>>>
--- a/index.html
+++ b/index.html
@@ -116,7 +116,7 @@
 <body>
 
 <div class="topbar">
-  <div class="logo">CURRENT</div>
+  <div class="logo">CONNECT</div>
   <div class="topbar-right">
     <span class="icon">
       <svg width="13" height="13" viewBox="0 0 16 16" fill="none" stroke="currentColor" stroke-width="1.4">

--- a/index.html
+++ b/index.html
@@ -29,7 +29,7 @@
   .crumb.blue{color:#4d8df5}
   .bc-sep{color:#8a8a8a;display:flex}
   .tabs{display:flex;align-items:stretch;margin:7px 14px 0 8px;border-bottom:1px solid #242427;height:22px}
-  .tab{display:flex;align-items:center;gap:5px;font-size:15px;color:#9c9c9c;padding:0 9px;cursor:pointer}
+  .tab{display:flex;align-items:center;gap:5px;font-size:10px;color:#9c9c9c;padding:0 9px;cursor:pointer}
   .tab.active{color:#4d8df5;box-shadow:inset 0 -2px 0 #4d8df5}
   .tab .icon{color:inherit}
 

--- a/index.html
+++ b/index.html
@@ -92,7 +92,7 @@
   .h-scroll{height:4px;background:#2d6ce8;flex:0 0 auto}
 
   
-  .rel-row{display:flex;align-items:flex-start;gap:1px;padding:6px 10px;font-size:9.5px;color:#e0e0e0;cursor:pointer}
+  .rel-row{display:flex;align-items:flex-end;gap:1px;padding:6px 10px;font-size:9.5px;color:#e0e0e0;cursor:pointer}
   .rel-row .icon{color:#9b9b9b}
<<<
### About this task
If a line in the data above contains the string "height", count it; then state only the total.

### Answer for the task
3